The notebook failed on both with the same set of runtime exceptions

  1. In its current form, the notebook fails both on a T4 and an A100 colab at the same post-SFT training sample generation cell, namely
sample = dataset[0]

message = [
        {"role":"system",
        "content": f"""You are given a problem with an image.
            Think about the problem and provide your working out.
            Place it between {reasoning_start} and {reasoning_end}.
            Then, provide your solution between {solution_start}{solution_end}"""
      },
      {"role": "user",
       "content": [
        {"type": "image"},
        {"type":"text","text":f"{sample['problem']}"},
        ]}]

image =sample['image']

input_text = tokenizer.apply_chat_template(message, add_generation_prompt=True)
inputs = tokenizer(
    image,
    input_text,
    add_special_tokens=False,
    return_tensors="pt",
).to("cuda")


from transformers import TextStreamer
_ = model.generate(
    **inputs,
    temperature = 0.1,
    max_new_tokens = 1024,
    streamer = TextStreamer(tokenizer, skip_prompt = False),
)

The error is as shown in this screenshot:
Screen Shot 2025-07-02 at 7 04 41 PM

This is caused by the Transformers library version installed in the colab environment.
The transformers version in colab is 4.53.0

2- If I downgrade the transformers version to 4.52.4 by forcing the version in the install cell as follows:

!pip install -U transformers==4.52.4

instead of

!pip install -U transformers

the error disappears, but then the notebook throws another cuda device assert runtime exception in the compiled compute_loss method , on both colab T4 and colab A100, during GRPO training. The runtime error is shown in the following screenshot
Screen Shot 2025-07-02 at 7 20 06 PM

Not sure if this is due to some code that was committed and merged to unsloth while unslothai/unsloth#2752 was being worked on, but it's definitely worth revisiting .

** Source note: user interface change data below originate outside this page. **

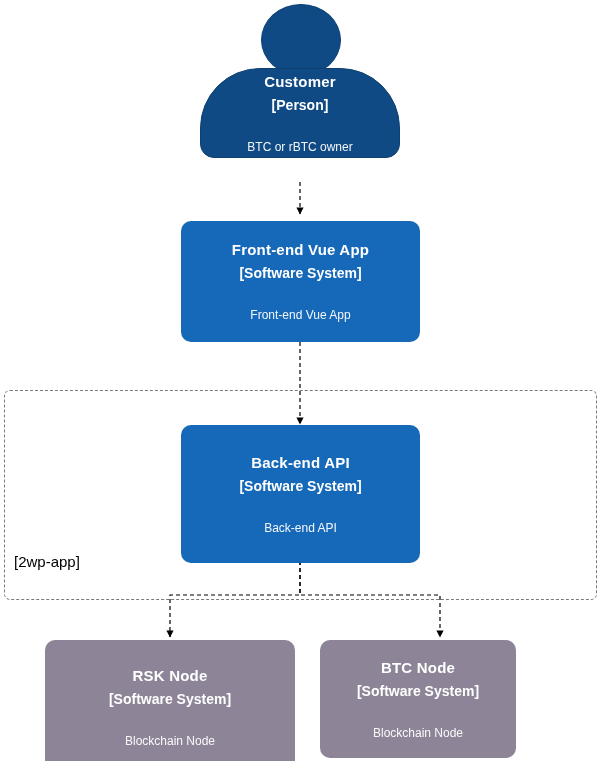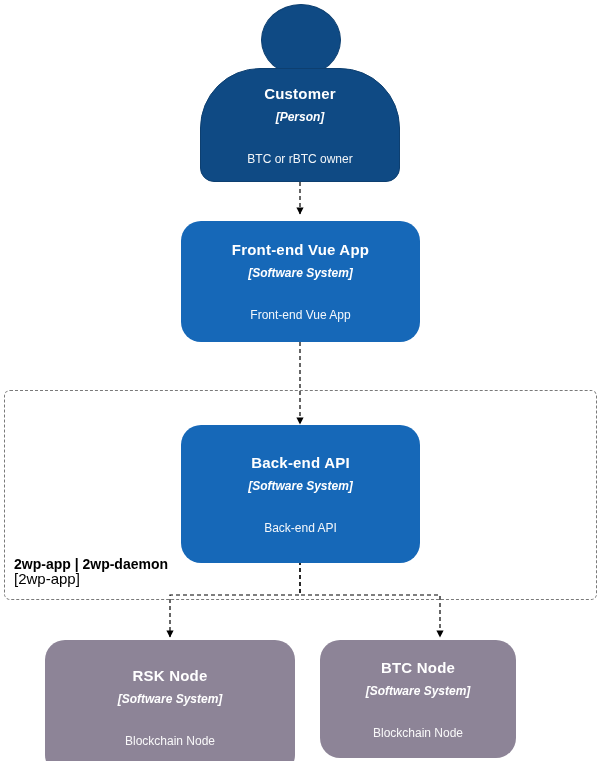--- a/index.html
+++ b/index.html
@@ -13,40 +13,39 @@
   #canvas {
     position: relative;
     width: 601px;
     height: 761px;
     overflow: hidden;
     background: #ffffff;
   }
   .node {
     position: absolute;
     box-sizing: border-box;
-    border-radius: 20px;
+    border-radius: 10px;
     display: flex;
     flex-direction: column;
     align-items: center;
     justify-content: center;
     text-align: center;
     color: #ffffff;
   }
   .node .title {
     font-size: 15px;
     font-weight: bold;
     line-height: 18px;
     letter-spacing: 0.2px;
   }
   .node .type {
-    font-size: 12px;
+    font-size: 14px;
     font-weight: bold;
     line-height: 15px;
     margin-top: 7px;
-    font-style: italic;
   }
   .node .desc {
     font-size: 12px;
     line-height: 13px;
     margin-top: 28px;
     opacity: 0.95;
   }
   
   .person-head {
     position: absolute;
@@ -107,26 +106,25 @@
 
     <line x1="300" y1="342" x2="300" y2="424" stroke="#000000" stroke-width="1.2" stroke-dasharray="4,3" marker-end="url(#arrowhead)"></line>
 
     <path d="M300,540 L300,595 L170,595 L170,637" fill="none" stroke="#000000" stroke-width="1.2" stroke-dasharray="4,3" marker-end="url(#arrowhead)"></path>
 
     <path d="M300,540 L300,595 L440,595 L440,637" fill="none" stroke="#000000" stroke-width="1.2" stroke-dasharray="4,3" marker-end="url(#arrowhead)"></path>
   </svg>
 
   <div class="boundary" style="left:4px; top:390px; width:593px; height:210px;"></div>
   <div class="boundary-label" style="left:14px; top:556px; width:300px;">
-    <div class="b-title">2wp-app | 2wp-daemon</div>
     <div class="b-sub">[2wp-app]</div>
   </div>
 
   <div class="person-head" style="left:261px; top:4px; width:78px; height:70px;"></div>
-  <div class="person-body node" style="left:200px; top:68px; width:200px; height:114px; border-radius:60px 60px 14px 14px;align-items:center;">
+  <div class="person-body node" style="left:200px; top:68px; width:200px; height:90px; border-radius:60px 60px 14px 14px;align-items:center;">
     <div class="title">Customer</div>
     <div class="type">[Person]</div>
     <div class="desc">BTC or rBTC owner</div>
   </div>
 
   <div class="node" style="left:181px; top:221px; width:239px; height:121px; background:#1668b8;">
     <div class="title">Front-end Vue App</div>
     <div class="type">[Software System]</div>
     <div class="desc">Front-end Vue App</div>
   </div>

3- Not very trivial but should be fixed. reference to '/content/' library can lead to permissions error on local systems where the user requires sudo or isn't root in this cell

dataset = load_dataset('MMInstruction/Clevr_CoGenT_TrainA_R1',split='train',cache_dir = '/content/')

one way to solve this, is to replace '/content/' with './content' or '~/content'

@GAD-cell
Copy link
Author

GAD-cell commented Jul 2, 2025

@GAD-cell @danielhanchen I just tested this notebook on colab using both a float16 only GPU ( a T4) and a bfloat16 capable GPU (A100). The notebook failed on both with the same set of runtime exceptions

  1. In its current form, the notebook fails both on a T4 and an A100 colab at the same post-SFT training sample generation cell, namely
sample = dataset[0]

message = [
        {"role":"system",
        "content": f"""You are given a problem with an image.
            Think about the problem and provide your working out.
            Place it between {reasoning_start} and {reasoning_end}.
            Then, provide your solution between {solution_start}{solution_end}"""
      },
      {"role": "user",
       "content": [
        {"type": "image"},
        {"type":"text","text":f"{sample['problem']}"},
        ]}]

image =sample['image']

input_text = tokenizer.apply_chat_template(message, add_generation_prompt=True)
inputs = tokenizer(
    image,
    input_text,
    add_special_tokens=False,
    return_tensors="pt",
).to("cuda")


from transformers import TextStreamer
_ = model.generate(
    **inputs,
    temperature = 0.1,
    max_new_tokens = 1024,
    streamer = TextStreamer(tokenizer, skip_prompt = False),
)

The error is as shown in this screenshot: Screen Shot 2025-07-02 at 7 04 41 PM

This is caused by the Transformers library version installed in the colab environment. The transformers version in colab is 4.53.0

2- If I downgrade the transformers version to 4.52.4 by forcing the version in the install cell as follows:

!pip install -U transformers==4.52.4

instead of

!pip install -U transformers

the error disappears, but then the notebook throws another cuda device assert runtime exception in the compiled compute_loss method , on both colab T4 and colab A100, during GRPO training. The runtime error is shown in the following screenshot Screen Shot 2025-07-02 at 7 20 06 PM

Not sure if this is due to some code that was committed and merged to unsloth while unslothai/unsloth#2752 was being worked on, but it's definitely worth revisiting .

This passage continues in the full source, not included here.